Kinect, the innovative device from Microsoft that was a consumer electronics success for the company and sparked a hardware hacking movement, has reached the end of the line. The Redmond, Wash. technology giant has pulled the plug on the motion-sensing peripheral first introduced for the Xbox 360 and later updated for the company’s current-generation game console, the Xbox One.
The company stopped manufacturing the hardware, Microsoft executives Alex Kipman, the device’s creator, and Matthew Lapsen, general manager of Xbox Devices Marketing, confirmed in a Fast Co. Design report. Although Kinect will no longer be available after retailers sell out, the company plans to continue supporting the device for Xbox users. The developer situation, however, remains murky.
Kinect was a sales success for Microsoft after its November 2010 release.
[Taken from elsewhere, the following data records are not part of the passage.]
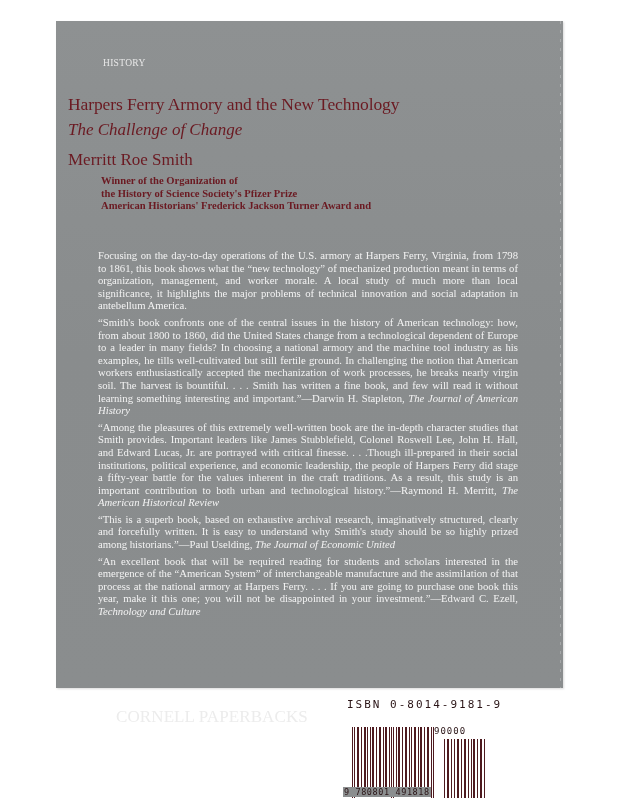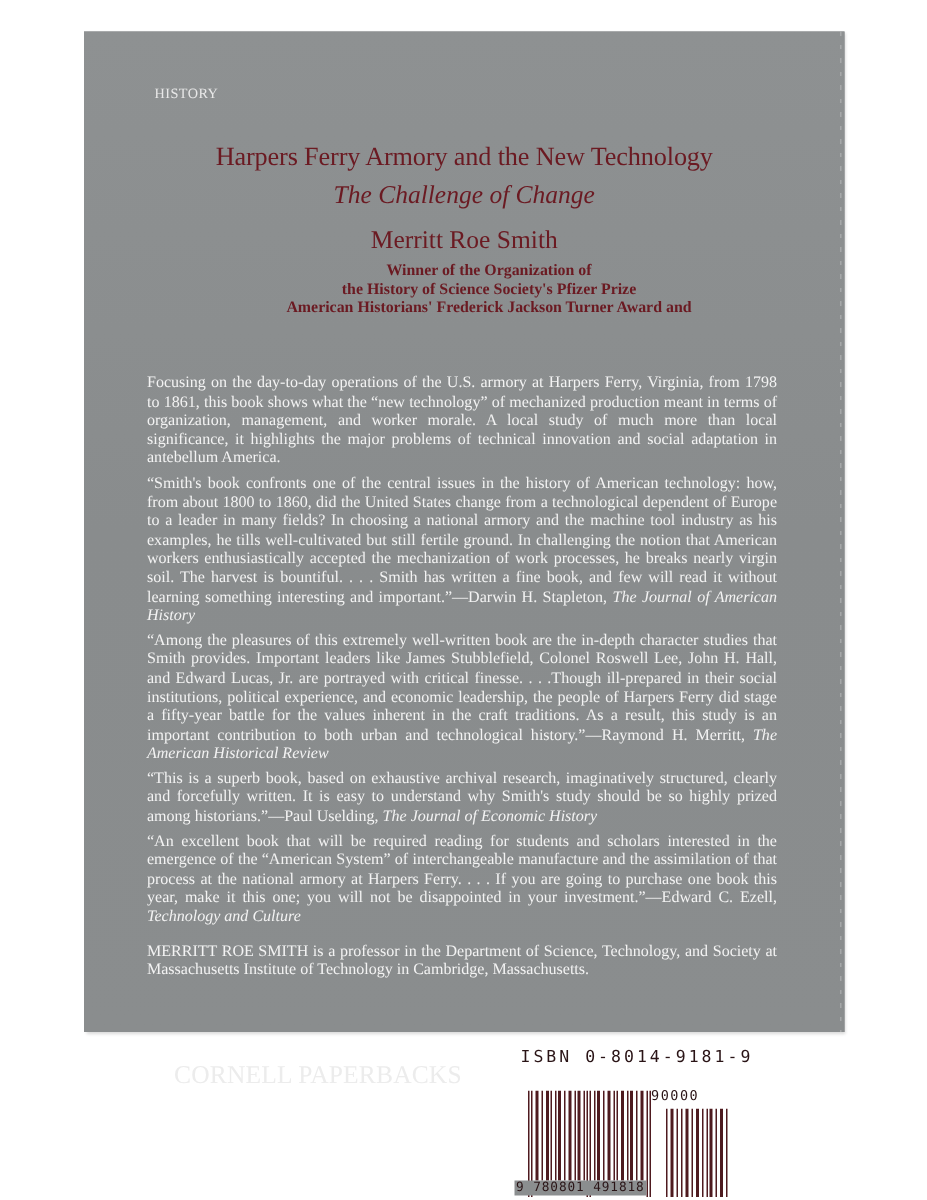--- a/index.html
+++ b/index.html
@@ -29,8 +29,8 @@
       color: #e8e8e8;
     }
     .title-block {
-      position: absolute; left: 0; width: 507px; top: 72px;
-      text-align: center; color: #6b1a22;
+      position: absolute; left: 12px; width: 507px; top: 72px;
+      text-align: left; color: #6b1a22;
     }
     .title {
       font-size: 17.5px; line-height: 22px; margin: 0;

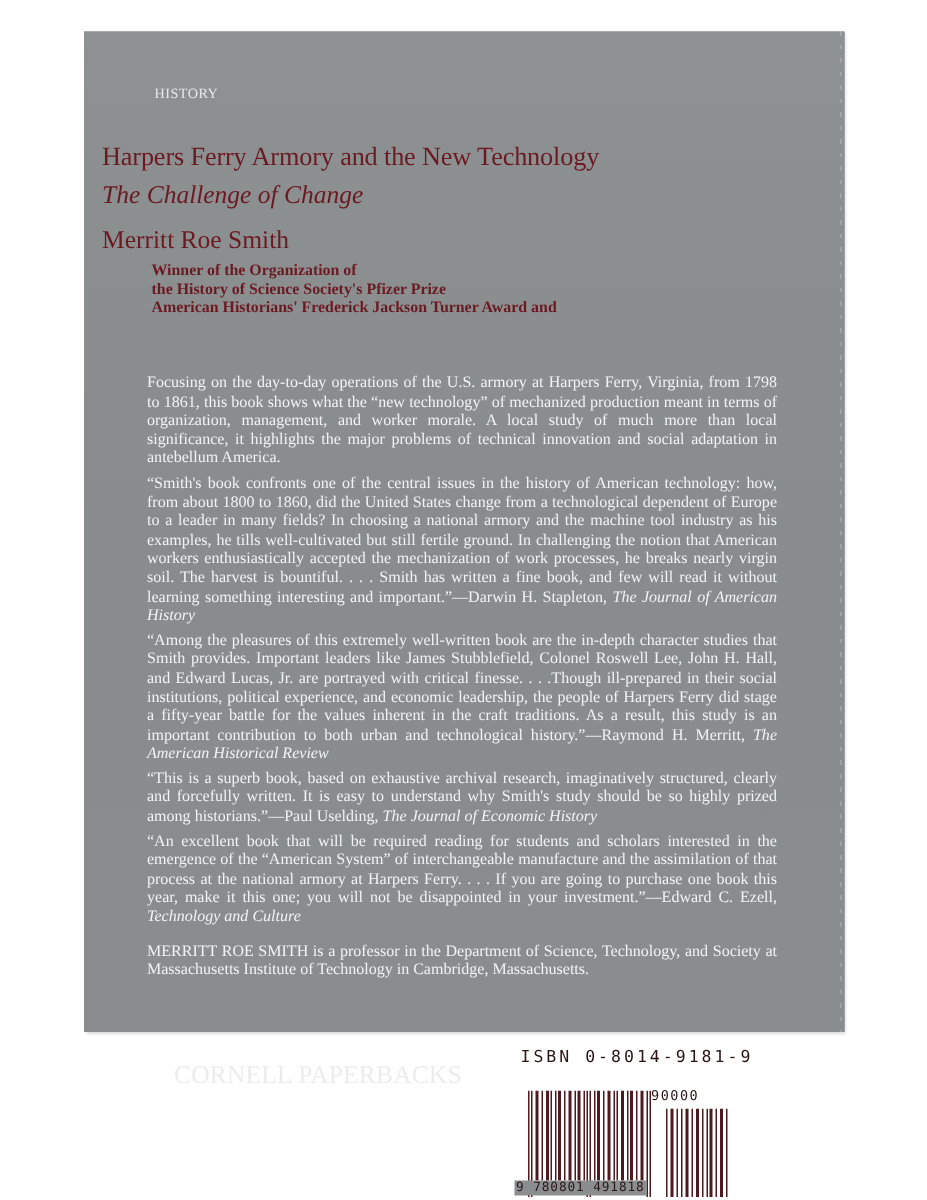--- a/index.html
+++ b/index.html
@@ -121,7 +121,7 @@
     </p>
 
     <p>
-      <span>“This is a superb book, based on exhaustive archival research, imaginatively structured, clearly and forcefully written. It is easy to understand why Smith's study should be so highly prized among historians.”</span><span>—Paul Uselding, </span><i>The Journal of Economic History</i>
+      <span>“This is a superb book, based on exhaustive archival research, imaginatively structured, clearly and forcefully written. It is easy to understand why Smith's study should be so highly prized among historians.”</span><span>—Paul Uselding, </span><i>The Journal of Economic United</i>
     </p>
 
     <p>

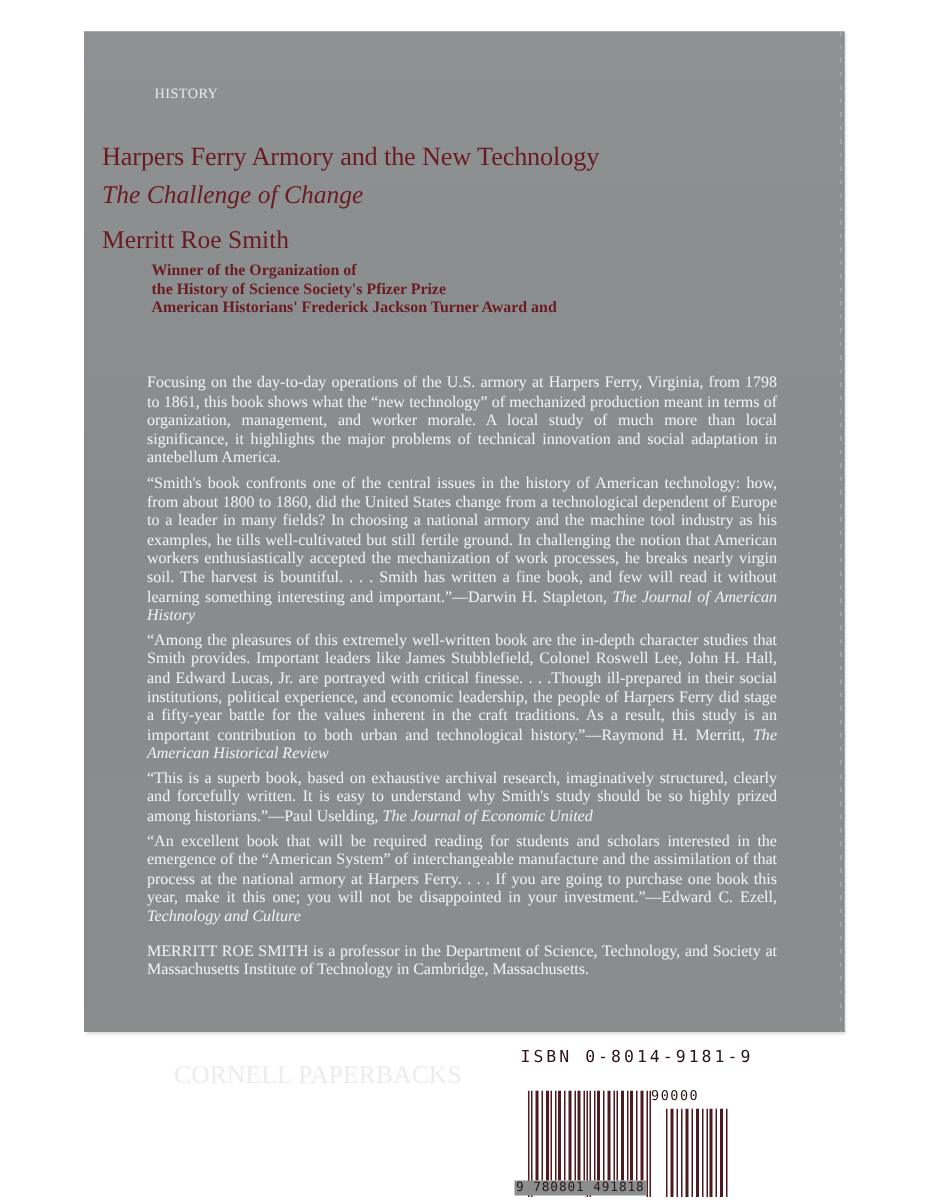--- a/index.html
+++ b/index.html
@@ -128,7 +128,6 @@
       <span>“An excellent book that will be required reading for students and scholars interested in the emergence of the “American System” of interchangeable manufacture and the assimilation of that process at the national armory at Harpers Ferry. . . . If you are going to purchase one book this year, make it this one; you will not be disappointed in your investment.”</span><span>—Edward C. Ezell, </span><i>Technology and Culture</i>
     </p>
 
-    <p class="gap">MERRITT ROE SMITH is a professor in the Department of Science, Technology, and Society at Massachusetts Institute of Technology in Cambridge, Massachusetts.</p>
   </div>
 
   <div class="publisher">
Four months after hitting store shelves, Microsoft sold 10 million units, setting a Guinness World Record for the fastest-selling consumer electronics device. Over its lifetime, the peripheral would go on to sell about 35 million units.
Although consumers seeking turn their own bodies into game controllers snapped up plenty of units—Kinect can track objects and their movements in 3D space—some of the Kinect’s early sales can also be attributed to hardware hackers and developers who had other ideas for the hardware.
Soon after hitting the market, an open-source driver began making the rounds, enabling users to connect the device to a PC to access its functions. What followed was a flood of projects, including self-guided robots and 3D scanners, that cost a fraction of similar systems.
Microsoft didn’t approve of these projects at first and issued legal warnings. But soon, the company came to embrace the phenomenon, eventually releasing developer tools to help enthusiasts build Kinect-enabled systems and applications. The company also released a version of the original Kinect for Windows in 2012, which was discontinued in 2015.
An upgraded version was released with the Xbox One in November 2013, causing some controversy.
Xbox One units were sold in a bundle including Kinect for $499 at the time on the basis that the motion controller was an integral part of the experience. The rival PlayStation 4 game system from Sony sold for $399 with a standard controller and went on to become this console generation’s sales leader.
As of June 2017, Sony sold over 60 million PlayStation 4 systems since its November 2013 debut on the market, according to the Japanese electronics giant. Microsoft no longer reports Xbox One sales figures, but in August the industry watchers at VGChartz pegged the Xbox One’s worldwide lifetime sales at nearly 30.9 million units.
In May 2014, Microsoft reversed course and began selling the Xbox One without Kinect, matching the PlayStation 4’s $399 retail price.
Although Kinect may not be long for this world, more advanced forms of the product’s core sensor technology can be found in current and potentially future versions of HoloLens, Microsoft’s augmented-reality headset, according to the report.